§ TO DO:
Exactly the lines from the beginning of the records to the line with "-289,21 +288,21 @@", both ends included, are to be given again, and pictures are to be left out.

::: INFORMATION PROVIDED :::

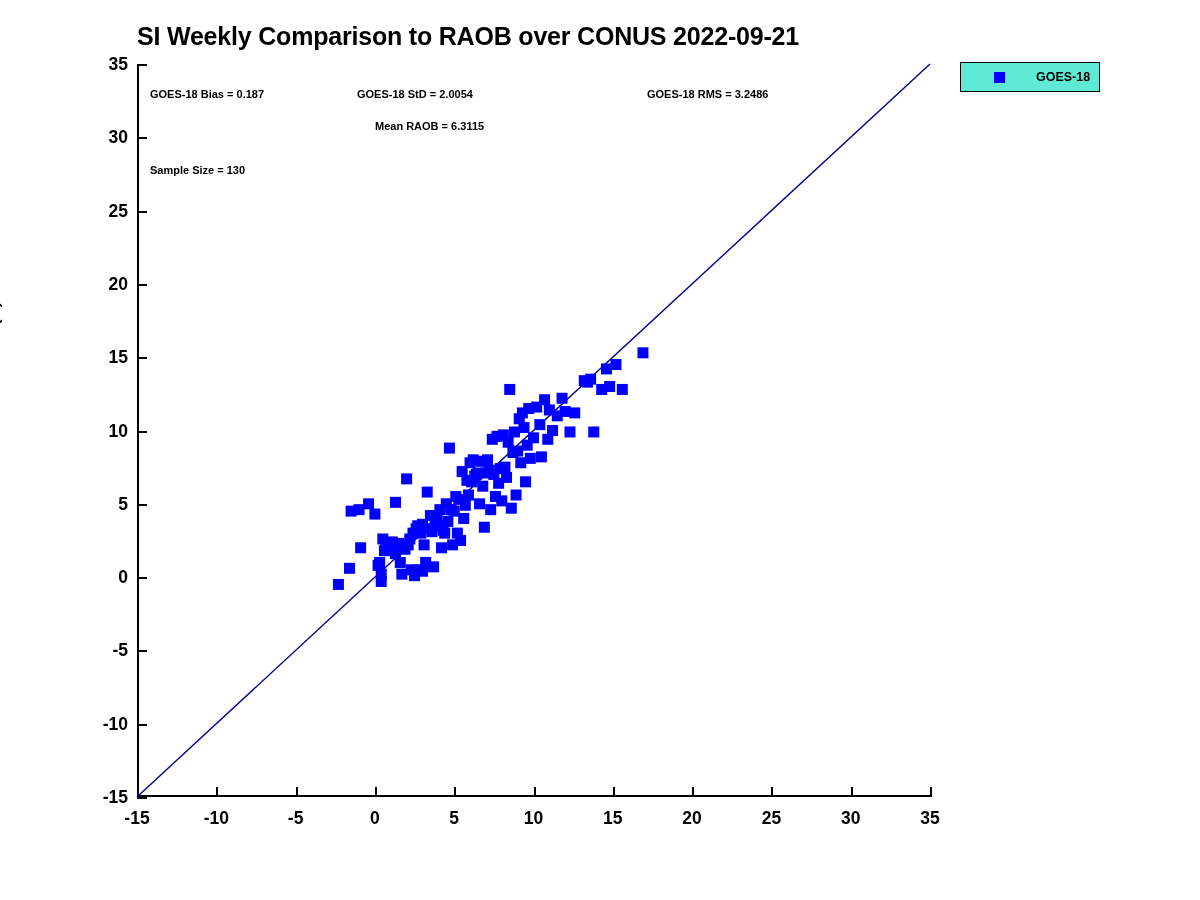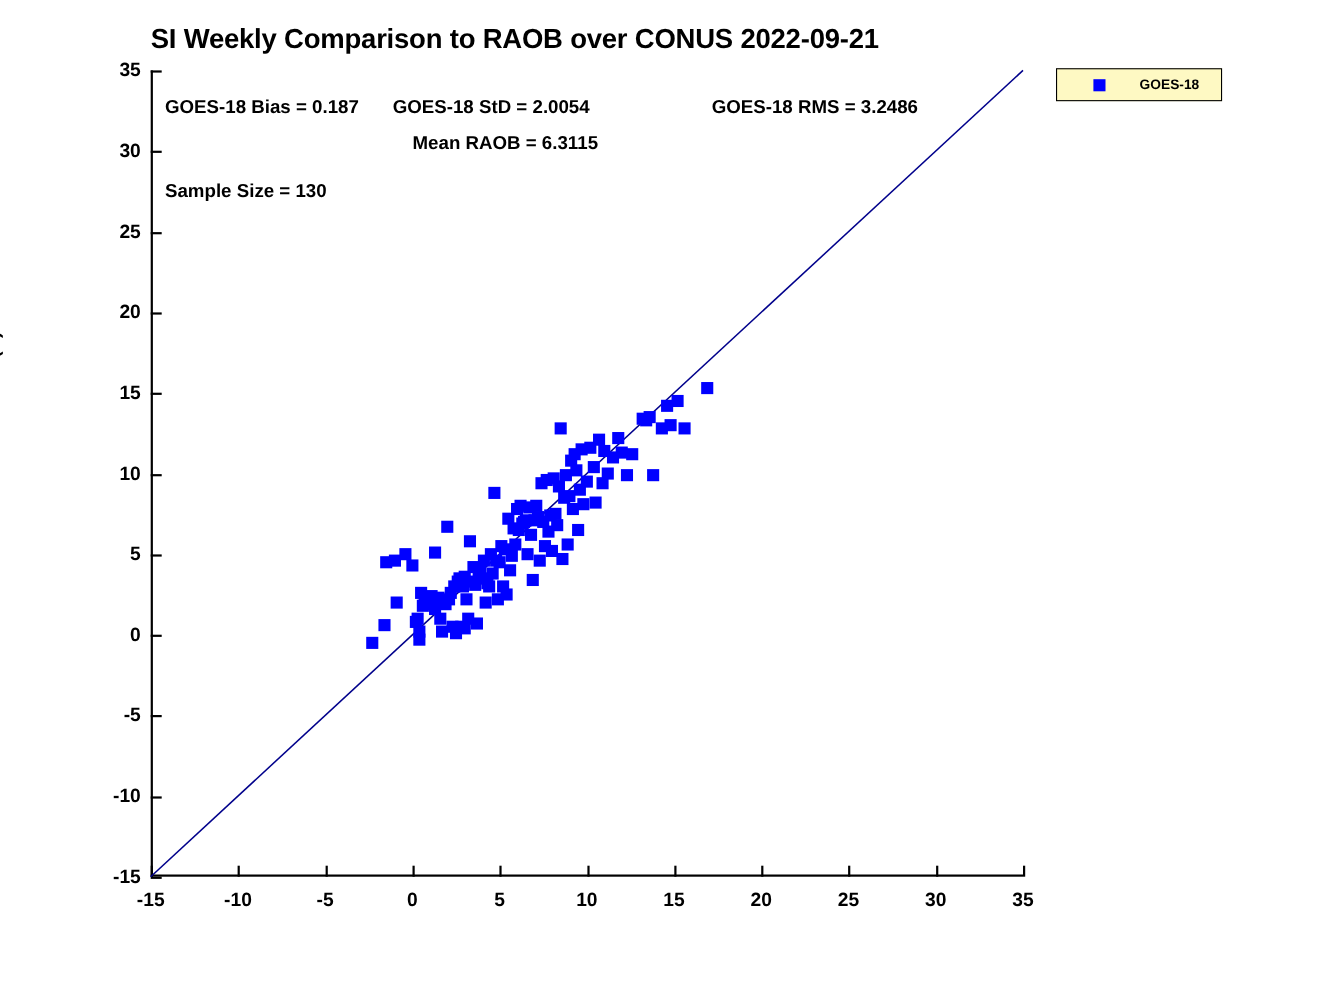--- a/index.html
+++ b/index.html
@@ -27,21 +27,21 @@
     top: 22px;
     width: 800px;
     font-size: 25px;
     font-weight: bold;
     color: #000000;
     letter-spacing: -0.2px;
     white-space: nowrap;
   }
   .stat {
     position: absolute;
-    font-size: 17px;
+    font-size: 11px;
     font-weight: bold;
     color: #000000;
     white-space: nowrap;
   }
   #stat-bias   { left: 150px; top: 88px; }
   #stat-std    { left: 357px; top: 88px; }
   #stat-rms    { left: 647px; top: 88px; }
   #stat-sample { left: 150px; top: 120px; margin-top: 44px; }
   #stat-mean   { left: 357px; top: 120px; margin-left: 18px; }
 
@@ -120,24 +120,24 @@
     transform-origin: left top;
     font-size: 17px;
     font-weight: bold;
     color: #000000;
     white-space: nowrap;
   }
   #legend-box {
     position: absolute;
     left: 960px;
     top: 62px;
-    width: 151px;
+    width: 140px;
     height: 30px;
     border: 1.5px solid #000000;
-    background: #fef9c3;
+    background: #5eead4;
     box-sizing: border-box;
   }
   #legend-swatch {
     position: absolute;
     left: 33px;
     top: 9px;
     width: 11px;
     height: 11px;
     background: #0000ff;
   }

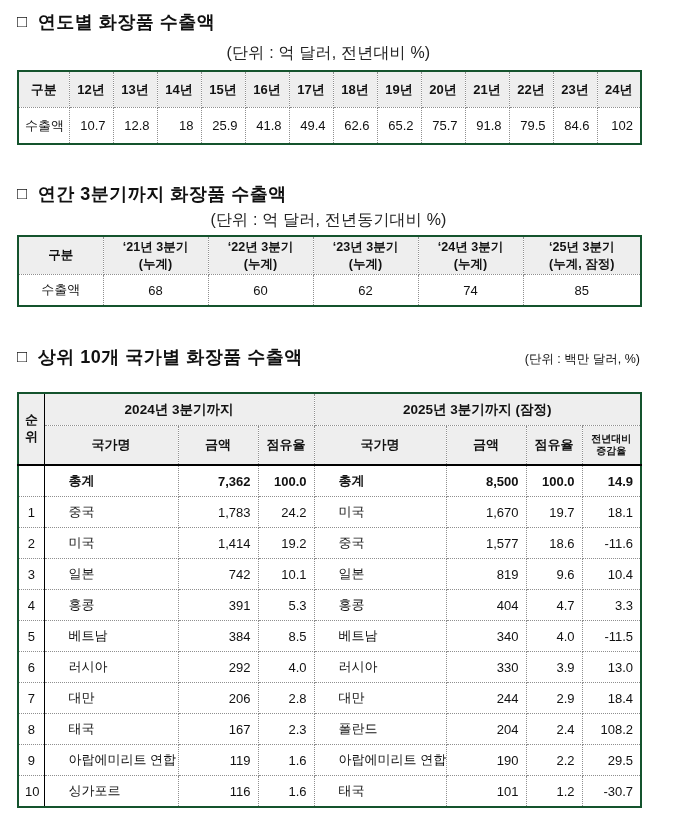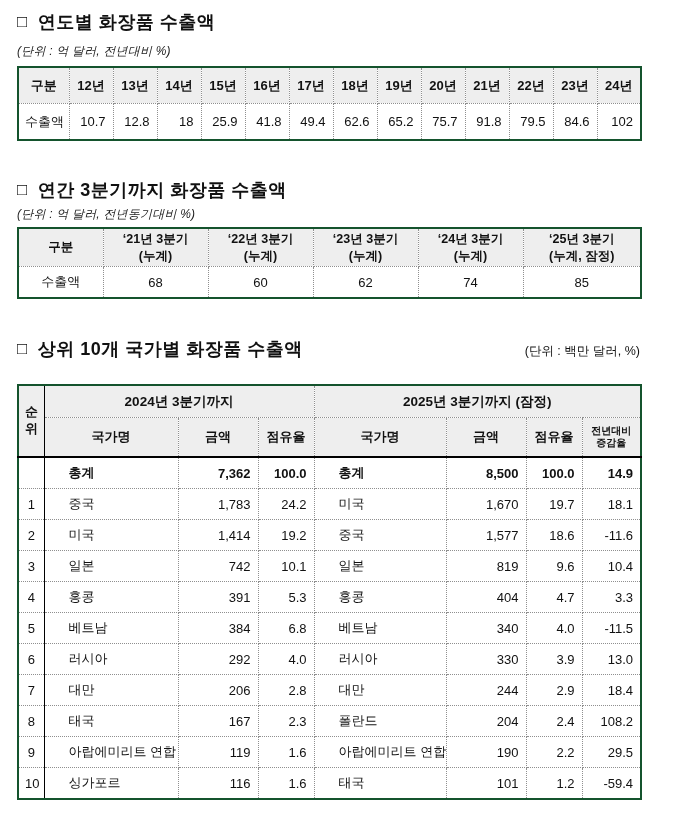--- a/index.html
+++ b/index.html
@@ -18,23 +18,22 @@
     font-size: 18px; font-weight: 700; letter-spacing: 0.5px;
   }
   .title-row .bullet {
     font-size: 17px; font-weight: 400; line-height: 1;
     position: relative; top: -1px;
   }
   .title3-row { display: flex; align-items: baseline; justify-content: space-between; }
 
   
   .unit {
-    text-align: left; font-size: 12px; color: #222;
+    text-align: center; font-size: 16px; color: #222;
     letter-spacing: 0.2px;
-    font-style: italic;
   }
   .unit-inline { font-size: 12.5px; font-weight: 400; white-space: nowrap; }
 
   
   table.tbl {
     border-collapse: collapse; table-layout: fixed;
     width: 623px; border: 2px solid #14532d;
   }
   .tbl th, .tbl td {
     border: 1px dotted #8f8f8f;
@@ -289,21 +288,21 @@
           <td class="num">5.3</td>
           <td class="name">홍콩</td>
           <td class="num">404</td>
           <td class="num">4.7</td>
           <td class="num">3.3</td>
         </tr>
         <tr>
           <td class="rank">5</td>
           <td class="name">베트남</td>
           <td class="num">384</td>
-          <td class="num">6.8</td>
+          <td class="num">8.5</td>
           <td class="name">베트남</td>
           <td class="num">340</td>
           <td class="num">4.0</td>
           <td class="num">-11.5</td>
         </tr>
         <tr>
           <td class="rank">6</td>
           <td class="name">러시아</td>
           <td class="num">292</td>
           <td class="num">4.0</td>
@@ -343,19 +342,19 @@
           <td class="num">29.5</td>
         </tr>
         <tr>
           <td class="rank">10</td>
           <td class="name">싱가포르</td>
           <td class="num">116</td>
           <td class="num">1.6</td>
           <td class="name">태국</td>
           <td class="num">101</td>
           <td class="num">1.2</td>
-          <td class="num">-59.4</td>
+          <td class="num">-30.7</td>
         </tr>
       </tbody>
     </table>
   </div>
 
 </div>
 
 </body></html>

:::

§ ANSWER FOR THE TASK:
--- a/index.html
+++ b/index.html
@@ -27,21 +27,21 @@
     top: 22px;
     width: 800px;
     font-size: 25px;
     font-weight: bold;
     color: #000000;
     letter-spacing: -0.2px;
     white-space: nowrap;
   }
   .stat {
     position: absolute;
-    font-size: 17px;
+    font-size: 11px;
     font-weight: bold;
     color: #000000;
     white-space: nowrap;
   }
   #stat-bias   { left: 150px; top: 88px; }
   #stat-std    { left: 357px; top: 88px; }
   #stat-rms    { left: 647px; top: 88px; }
   #stat-sample { left: 150px; top: 120px; margin-top: 44px; }
   #stat-mean   { left: 357px; top: 120px; margin-left: 18px; }
 
@@ -120,24 +120,24 @@
     transform-origin: left top;
     font-size: 17px;
     font-weight: bold;
     color: #000000;
     white-space: nowrap;
   }
   #legend-box {
     position: absolute;
     left: 960px;
     top: 62px;
-    width: 151px;
+    width: 140px;
     height: 30px;
     border: 1.5px solid #000000;
-    background: #fef9c3;
+    background: #5eead4;
     box-sizing: border-box;
   }
   #legend-swatch {
     position: absolute;
     left: 33px;
     top: 9px;
     width: 11px;
     height: 11px;
     background: #0000ff;
   }

--- a/index.html
+++ b/index.html
@@ -18,23 +18,22 @@
     font-size: 18px; font-weight: 700; letter-spacing: 0.5px;
   }
   .title-row .bullet {
     font-size: 17px; font-weight: 400; line-height: 1;
     position: relative; top: -1px;
   }
   .title3-row { display: flex; align-items: baseline; justify-content: space-between; }
 
   
   .unit {
-    text-align: left; font-size: 12px; color: #222;
+    text-align: center; font-size: 16px; color: #222;
     letter-spacing: 0.2px;
-    font-style: italic;
   }
   .unit-inline { font-size: 12.5px; font-weight: 400; white-space: nowrap; }
 
   
   table.tbl {
     border-collapse: collapse; table-layout: fixed;
     width: 623px; border: 2px solid #14532d;
   }
   .tbl th, .tbl td {
     border: 1px dotted #8f8f8f;
@@ -289,21 +288,21 @@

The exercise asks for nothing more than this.